Le università italiane sono così chiamate a svolgere funzioni di trait d’union tra scienza e società: proteggono i risultati delle proprie ricerche e ne favoriscono l’utilizzo industriale tramite brevetti e licenze; mettono le proprie competenze a disposizione di imprese e istituzioni attraverso progetti conto terzi; incubano nuove iniziative imprenditoriali per tradurre le invenzioni in imprese e posti di lavoro; e, non da ultimo, diffondono cultura scientifica e tecnologie in settori chiave per lo sviluppo. Tutto ciò avviene in sinergia con le politiche pubbliche per l’innovazione, che considerano l’università un attore di sviluppo economico locale e nazionale. Documenti programmatici come la Strategia Nazionale di Specializzazione Intelligente e il Programma Nazionale della Ricerca enfatizzano il potenziamento dei meccanismi di trasferimento tecnologico, e iniziative mirate (cluster, ecosistemi innovazione, fondi proof-of-concept) sostengono l’azione delle università in questo ambito. Allo stesso tempo, l’ANVUR e il MUR vigilano affinché la rendicontazione sia trasparente e la valutazione rigorosa, garantendo un ciclo virtuoso: misurare, confrontare e premiare i risultati di trasferimento tecnologico crea incentivi per le università a investire ulteriormente in tali attività, innescando un miglioramento continuo.
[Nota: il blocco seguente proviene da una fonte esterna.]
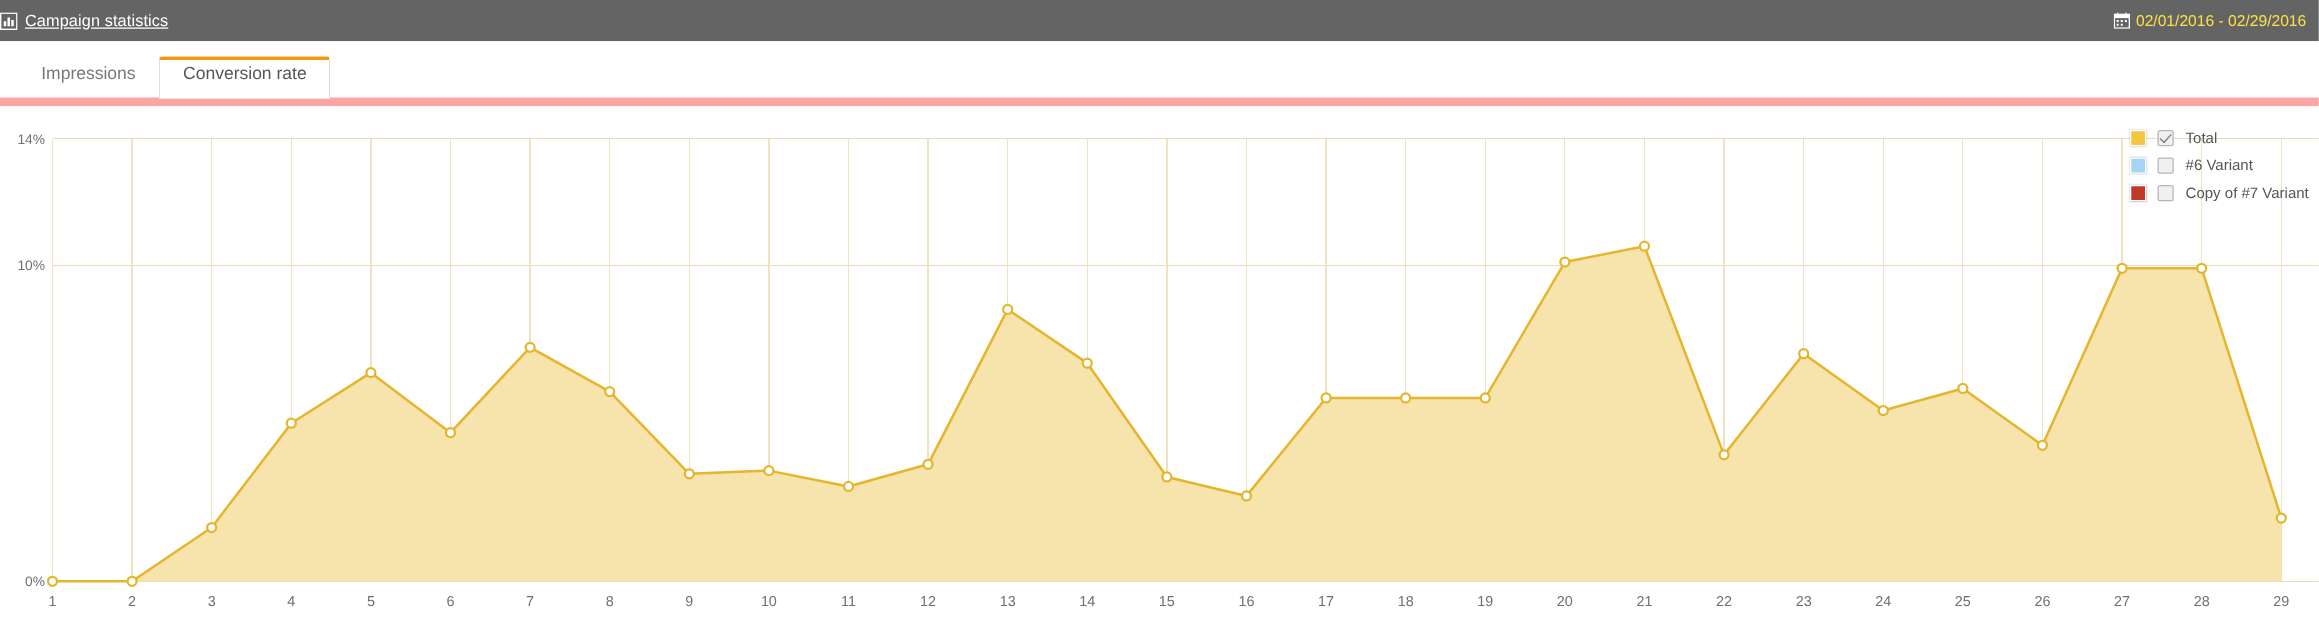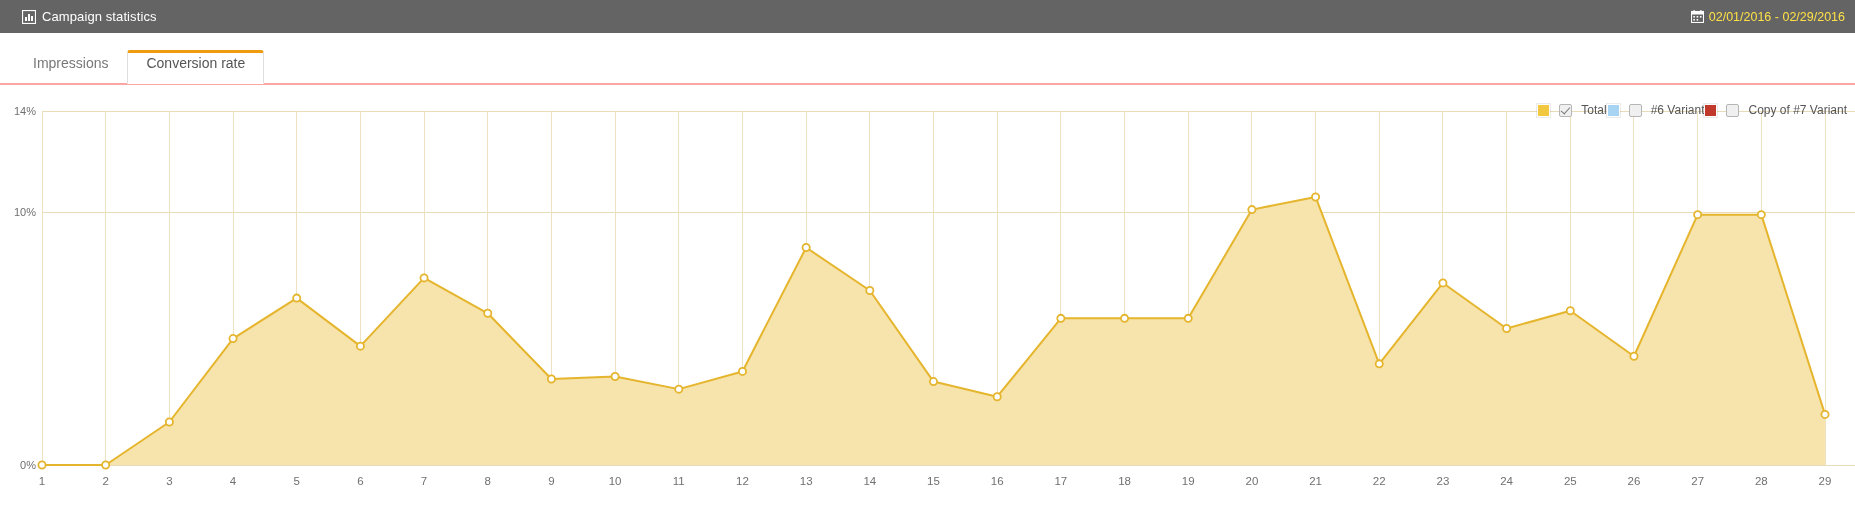--- a/index.html
+++ b/index.html
@@ -28,8 +28,9 @@
   .topbar-left {
     display: flex;
     align-items: center;
-    padding-left: 22px;
+    padding-left: 0;
     gap: 6px;
+    text-decoration: underline;
   }
   .topbar-title {
     font-size: 13px;

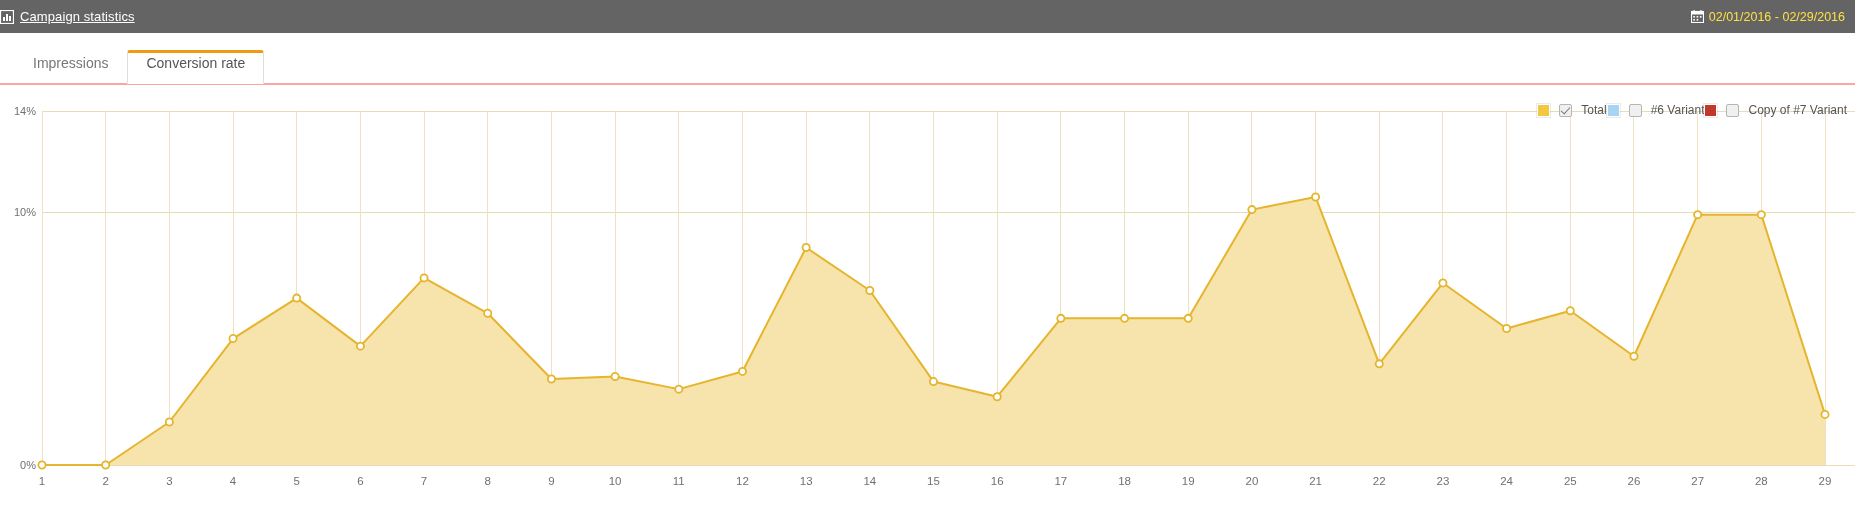--- a/index.html
+++ b/index.html
@@ -60,7 +60,7 @@
     width: 1855px;
     height: 52px;
     background: #ffffff;
-    border-bottom: 2px solid #fca5a5;
+    border-bottom: 7px solid #fca5a5;
     box-sizing: border-box;
   }
   .tabs {

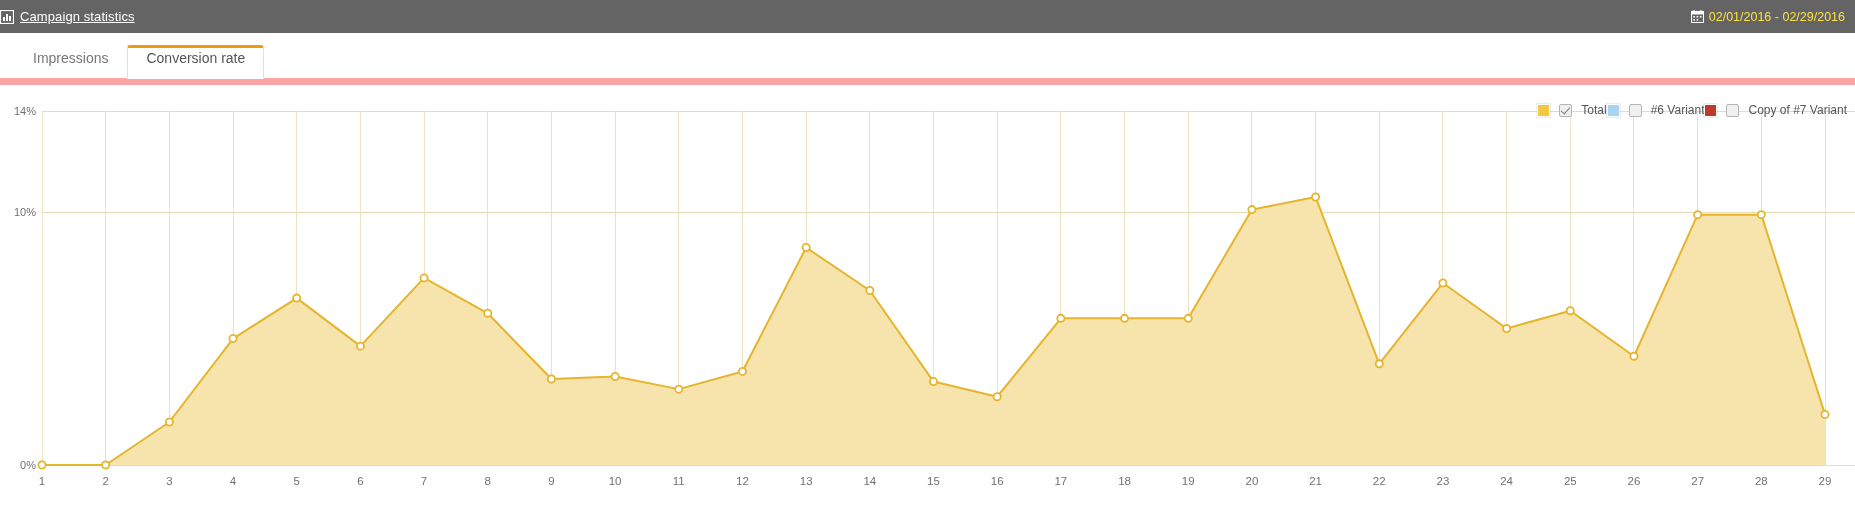--- a/index.html
+++ b/index.html
@@ -109,7 +109,8 @@
     right: 8px;
     top: 18px;
     display: flex;
-    flex-direction: row;
+    flex-direction: column;
+    gap: 8px;
     z-index: 5;
   }
   .legend-row {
In un quadro di crescente competizione internazionale basata sulla conoscenza, il trasferimento tecnologico diventa dunque per gli atenei italiani una leva strategica per contribuire allo sviluppo socio-economico e per qualificarsi come motori di innovazione. La Terza Missione, in particolare nella sua declinazione tecnologica, si configura come il terreno di incontro tra università e società, dove la ricerca accademica trova applicazione concreta e genera impatto tangibile. Grazie a un corpus normativo e valutativo ormai maturo, questa missione “terza” è oggi pienamente parte dell’identità istituzionale delle università italiane, che ne perseguono gli obiettivi con rigore tecnico e visione strategica. Il trasferimento tecnologico, in sintesi, non è solo un insieme di procedure amministrative, ma un elemento chiave della strategia accademica nazionale per promuovere innovazione, competitività e progresso sociale mediante la conoscenza.
Fonti: Ministero dell’Università e della Ricerca (MUR); Agenzia ANVUR – Linee guida e Manuali Terza Missione; Normativa vigente (L. 240/2010; D.Lgs. 19/2012; DM 47/2013; DM 987/2016; DM 1110/2019; DM 1154/2021).